Detected change data:
----

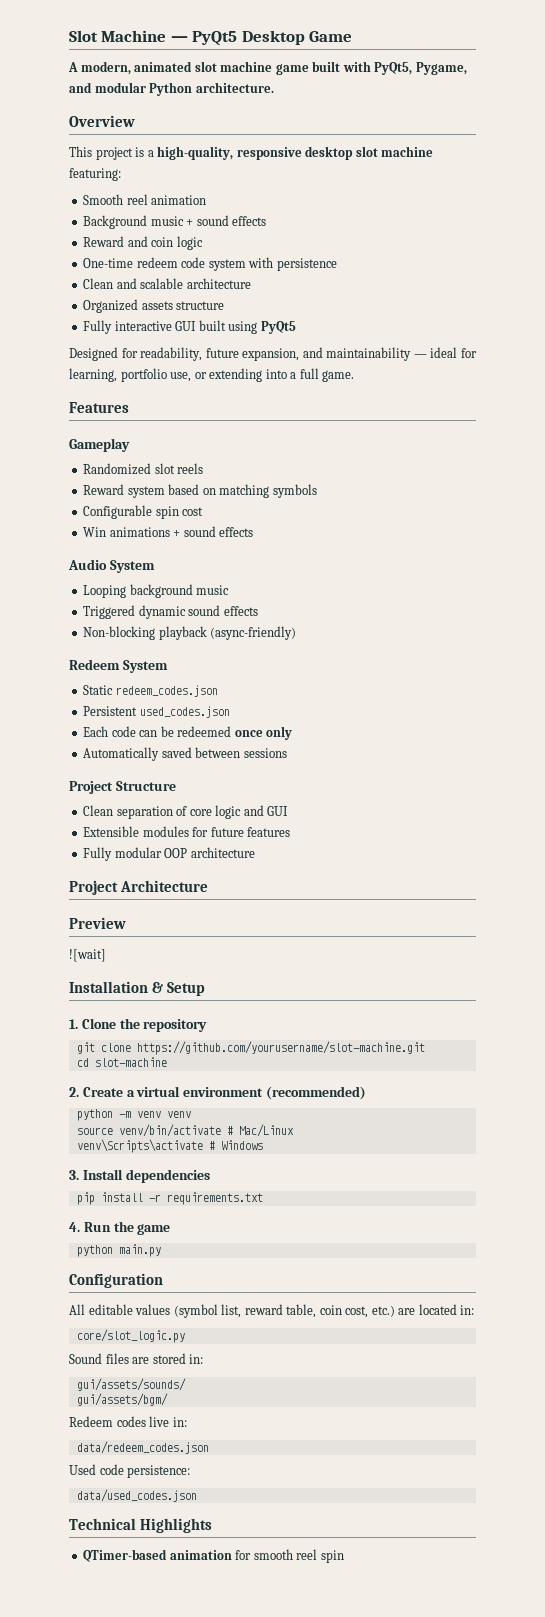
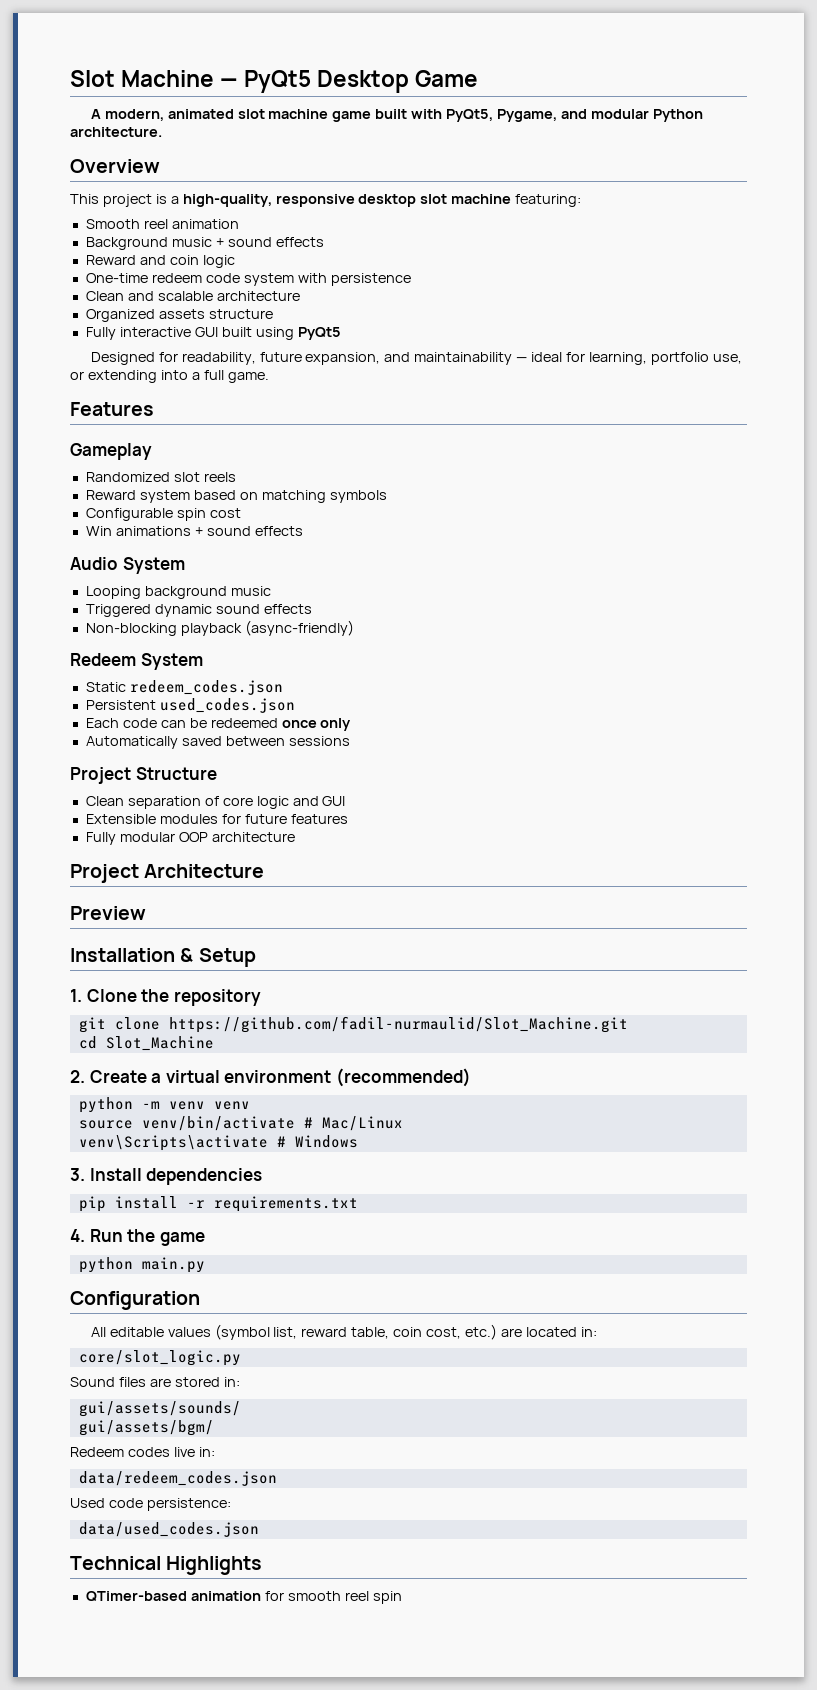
- ![wait]
- git clone https://github.com/yourusername/slot-machine.git
+ git clone https://github.com/fadil-nurmaulid/Slot_Machine.git
- cd slot-machine
+ cd Slot_Machine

----

▶ Work required
The result should be an exact retyped version of all the entries above, containing no pictures.

▶ Response to this exercise
- ![wait]
- git clone https://github.com/yourusername/slot-machine.git
+ git clone https://github.com/fadil-nurmaulid/Slot_Machine.git
- cd slot-machine
+ cd Slot_Machine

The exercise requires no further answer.